The board I linked to has a full PCI slot, right? Isn't that what the audio card needs? 

Here's the four boards from newegg that have one full PCI slot and one mini for bluetooth. Does one of these look better than the others? 
Newegg.com - Computer Hardware, Motherboards, Embedded Solutions, 1, 1 x Mini PCIe


----------



## porscheman

i may be wrong, but i think the m-audio card is a pci-x, some m/b will support it in a regular pci slot with a reduction of bandwidth, some wont. i've got a dual core atom in my car, i'm really thinking about trading it out for one of the new intel nuc or a cousin of one. the atoms are just to slow


----------



## Airforceyooper

So for my sound card, I need to find a mobo that supports PCI-X? Any suggestions there? Is PCI-X the same as PCI Express x1?


----------



## Airforceyooper

ok, so I know PCI-X is it's own socket. Not to be confused with PCI-e. However, I haven't been able to find a motherboard to support it, other than server boards. Not what I'm looking for. So I'm on the hunt for an adapter maybe or if someone knows of a motherboard that will support this sound card, that would be awesome!


----------



## Ultimateherts

You would want to eliminate the possibility of noise which is why I always stayed away from internal sound cards. USB or Firewire audio interfaces are the way to go because they have many many more outputs. Studio recording setups are designed for stereo reproduction more or less which consumer sound cards are more meant for surround sound. Always to make things even easier you would want something that has standard RCA in/outputs instead of the smaller 1/4" headphone size jacks. 

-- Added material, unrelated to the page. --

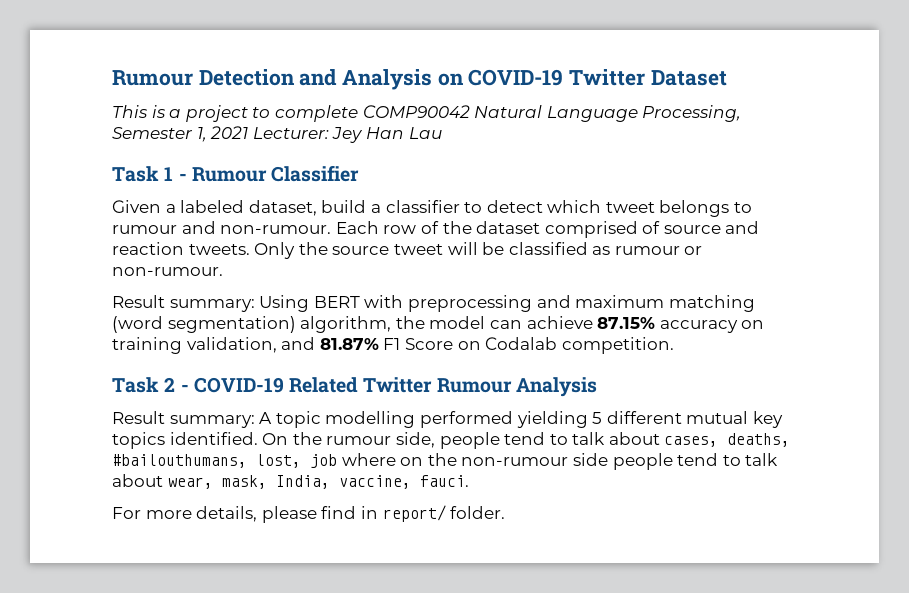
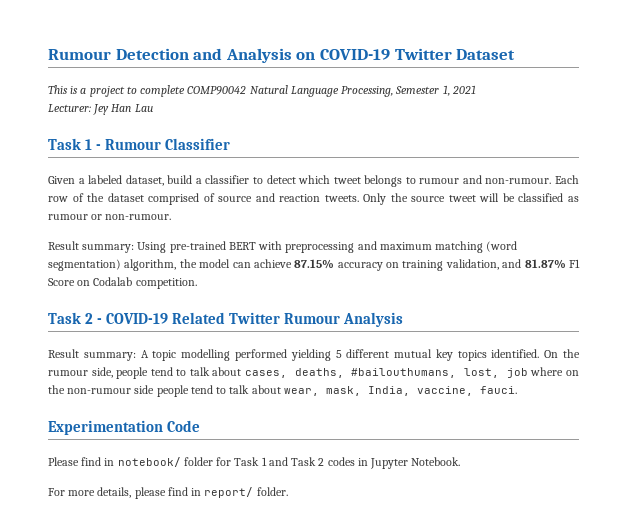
(249, 132) none -> (476, 89) //
(310, 303) none -> [169,241,226,253] pre-trained
(469, 481) none -> [48,420,201,435] [48,457,461,469] // Experimentation Code // Please find in notebook/ folder for Task 1 and Task 2 codes in Jupyter Notebook.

You also want something that supports VST's and ASIO so to further streamline the simplicity. It really sucks when you have everything wired up and find out the software is not compatible!


----------



## Orion525iT

Why not just use 2x8 mindsp with digital add on card. Optical signal from integrated chip, mini dsp to do the rest. 

Unless there is a reason you want to muck around with plugins and VST. 

Some will also claim jitter with optical, but...


----------



## Airforceyooper

yeah, I think I'm going to have to chalk this up to an error. My attention to detail missed something important and I goofed. I was trying to do all the processing through software in the computer and just have ouputs straight to the amps. I thought it would simplify the system. But we see where that got me. 

Another reason for doing the route I was, was that I thought I'd be able to upmix to AC-3 for my center channel. After sitting in on Floyd Toole's lecture, if you don't use a center channel, you're basically tarded.

I was going to move away from a center channel, but have since changed my mind. And there aren't many processors out there that can give a true center channel. So I may have to keep using MS-8s. Not the end of the world. Set up and tuning is easy.


----------



## Ultimateherts

Orion525iT said:


> Why not just use 2x8 mindsp with digital add on card. Optical signal from integrated chip, mini dsp to do the rest.
> 
> Unless there is a reason you want to muck around with plugins and VST.
> 
> Some will also claim jitter with optical, but...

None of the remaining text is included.